Abstract

High-duty drum boilers (15.5 MPa in the drum) in Russia often function with double-stage evaporation, the first stage occurring in the drum and the second stage occurring in remote cyclones or end compartments of the drum connected to an individual circulation center. This process is accompanied by enhanced introduction of PO4 phosphates that contaminate the heating surfaces, i.e., waterwall pipes of the boiler, and cause their corrosion under scale, which requires frequent acid cleanings (3 – 4 times a year).
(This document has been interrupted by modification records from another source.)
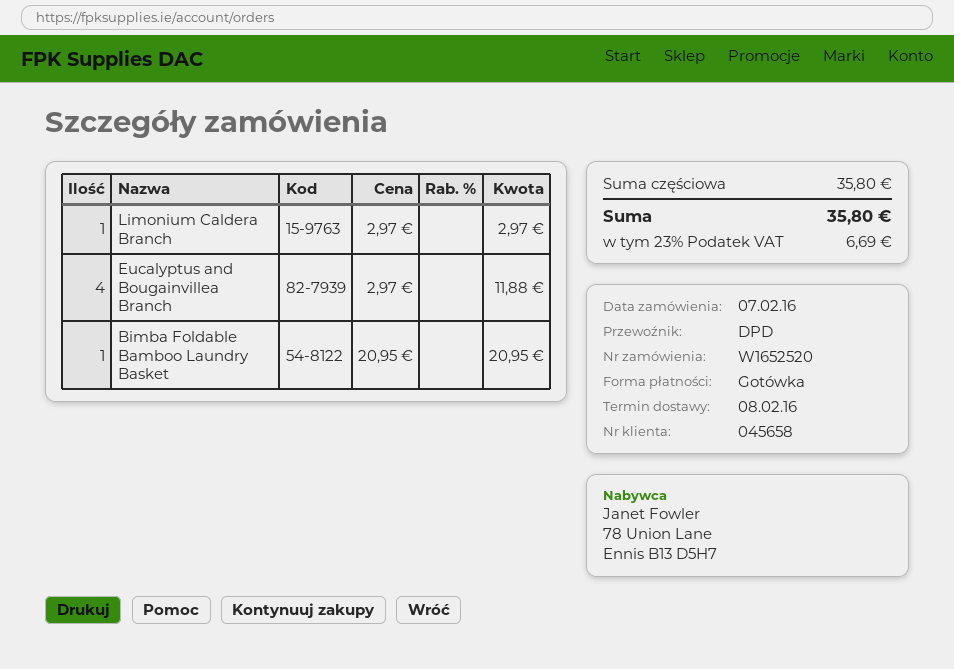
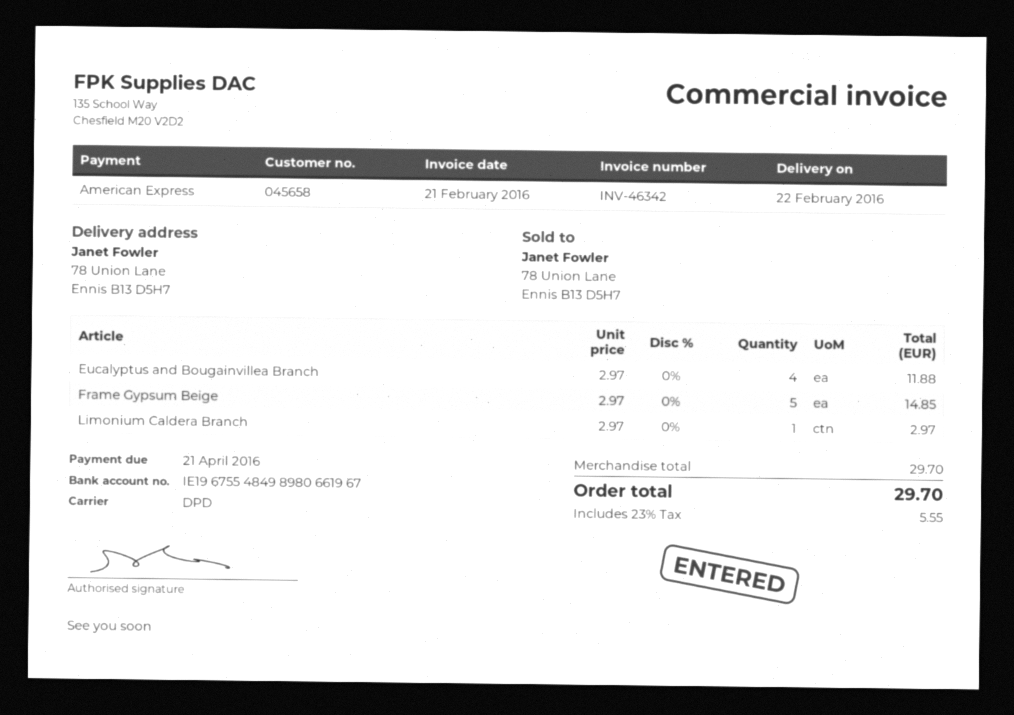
delivery date: 2016-02-08 -> 2016-02-22
payment method: cash -> American Express
Bimba Foldable Bamboo Laundry Basket: 1 x 20.95 = 20.95 -> none
Frame Gypsum Beige: none -> 5 x 2.97 = 14.85
subtotal: 35.80 -> 29.70
tax: 23% = 6.69 -> 23% = 5.55
total: 35.80 -> 29.70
The experience of the Novosibirsk TETs-5 cogeneration plant employing single-stage evaporation and periodic introduction of phosphates at the expense of higher hardness of the feed and boiler water (as a result of worsening of the feed water) has shown that it is possible to increase the period between boiler cleanings to over ten years with periodic control of the sediment on the pipes by cutting specimens. The annual amount of introduced phosphates is 0.05 – 0.08 mg/dm3. The growth of sediment has virtually stopped in the last three years. The pipes are not damaged. Under conventional water chemistry and transfer of boilers with double-stage evaporation to a single-stage evaporation mode (by elimination of partitions in intradrum compartments of the second stage at the drum ends) the concentration of phosphates in the bleed water has decreased by more than a factor of 4.